137

 
 
 
 
 
 
 
 
 
 
 
 
 
 

137

 “In the threatening situation of the world today, when people are beginning to see that everything is at stake,

the projection-creating fantasy soars beyond the realm of earthly organizations and powers into the heavens,

into interstellar space, where the rulers of human fate, the gods, once had their abode in the planets...Even

people who would never have thought that a religious problem could be a serious matter that concerned

them personally are beginning to ask themselves fundamental questions. Under these circumstances it

would not be at all surprising if those sections of the community who ask themselves nothing were visited by

‘visions,’ by a widespread myth seriously believed in by some and rejected as absurd by others”.

C.G. Jung, Flying Saucers: A Modern Myth of Things Seen in the Sky

 

Digital culture can be understood as a form of projection—creating fantasy through qualities of indeterminacy and reproducibility. In this context, possibilities seem endless, and attention drifts toward the vastness of the sky, the universe, the infinite. The image loses its inherent meaning, transforming into something entirely new. It sheds its connection to reality, becoming a representation of infinite truths and realities. It can be seen as a layer of omnipresent information that continuously recombines new surfaces, figures, texts, glitches, and numbers.

Stepping away from the network and the World Wide Web, and seeking to decode the medium I am engaging with, 137 looks at the sinister marks left by time on the skin. The project reflects on the concept of the "sinister"—something strange, harmful, or oddly unsettling. It examines the forms and shapes of unusual pigmented marks on the skin. The idea of "sinister" has evolved over time; rooted in ancient beliefs of malice and evil, it has morphed over centuries, reshaping thoughts, patterns, and models. These pigmented marks on the skin, often regarded as the result of a disruption in skin cell development, have come to be defined as "sinister."

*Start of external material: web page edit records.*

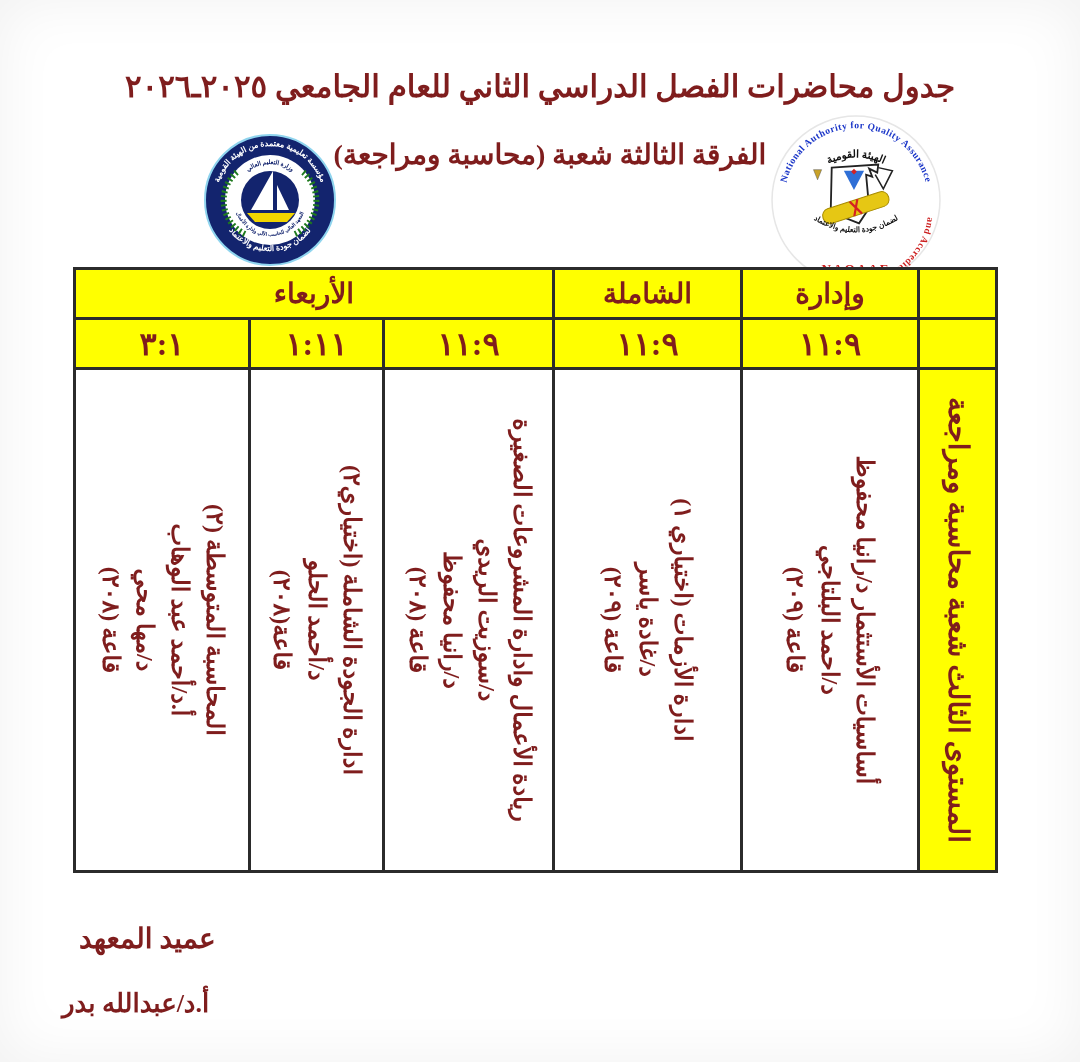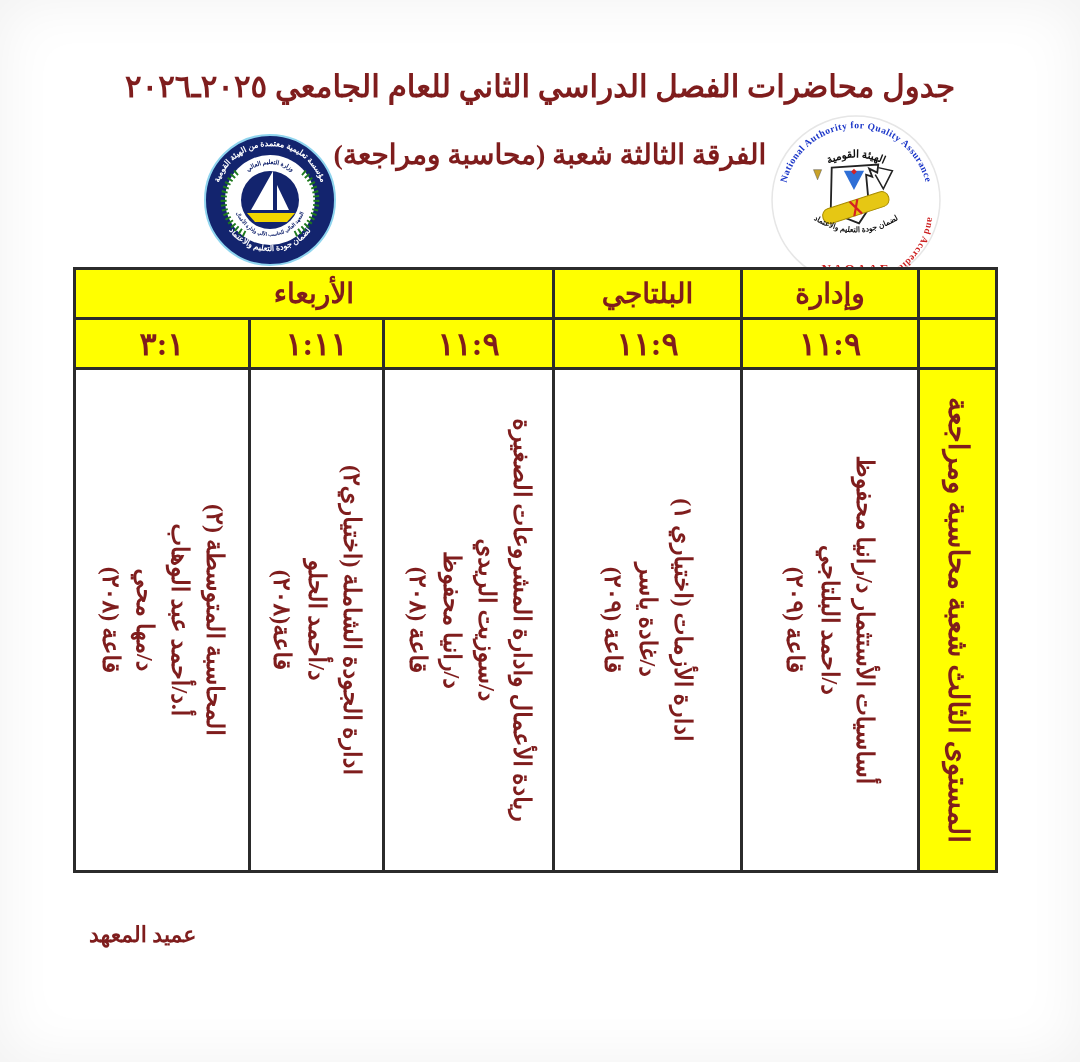--- a/index.html
+++ b/index.html
@@ -28,21 +28,21 @@
   .day  { font-size:28px; font-weight:bold; text-align:center; vertical-align:middle;margin-top:16px; }
   .time { font-size:32px; font-weight:bold; text-align:center; vertical-align:middle; }
   .rot {
     position:absolute; left:50%; top:50%; width:480px;
     transform:translate(-50%,-50%) rotate(90deg);
     text-align:center; direction:rtl; font-weight:bold;
     font-size:24px; line-height:1.45; white-space:normal;
   }
   .rot.band { font-size:28px; }
   .dean-title {
-    position:absolute; left:89px; top:922px; font-size:22px; font-weight:bold; direction:rtl;
+    position:absolute; left:79px; top:922px; font-size:28px; font-weight:bold; direction:rtl;
   }
   .dean-name {
     position:absolute; left:62px; top:988px; font-size:26px; font-weight:bold; direction:rtl;
   }
 </style>
 </head>
 <body>
 
 <div class="page">
 
@@ -116,21 +116,21 @@
         <col style="width:177px">
         <col style="width:188px">
       <col style="width:170px">
         <col style="width:134px">
         <col style="width:175px">
     </colgroup>
     <tbody>
         <tr style="height:50px">
       <td class="yellow"></td>
       <td class="yellow day">وإدارة</td>
-      <td class="yellow day">البلتاجي</td>
+      <td class="yellow day">الشاملة</td>
       <td class="yellow day" colspan="3">الأربعاء</td>
     </tr>
     <tr style="height:50px">
       <td class="yellow"></td>
       <td class="yellow time">١١:٩</td>
       <td class="yellow time">١١:٩</td>
       <td class="yellow time">١١:٩</td>
       <td class="yellow time">١:١١</td>
       <td class="yellow time">٣:١</td>
     </tr>
@@ -173,14 +173,15 @@
           <div>أ.د/أحمد عبد الوهاب</div>
           <div>د/مها محي</div>
           <div>قاعة (٢٠٨)</div>
         </div>
       </td>
     </tr>
   </tbody>
     </table>
 
   <div class="dean-title">عميد المعهد</div>
+  <div class="dean-name">أ.د/عبدالله بدر</div>
 
 </div>
 
 </body></html>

Part of an ongoing research project exploring themes of identity and the representation of the self in relation to new technologies, digital culture, and the image, this work seeks to question the connection between the personal and the universal through language, codes, image production, perception, and interaction.

From the microscopic world of skin cells to the expansive sky and beyond to the universe, 137 turns the camera inward. The body becomes a kind of cosmological case study, examining traces of time, life, and memory on the skin's surface. The unidentified objects in the work are scans of my moles, directly retrieved from my dermatologist's archive, where they are catalogued in a folder marked "137."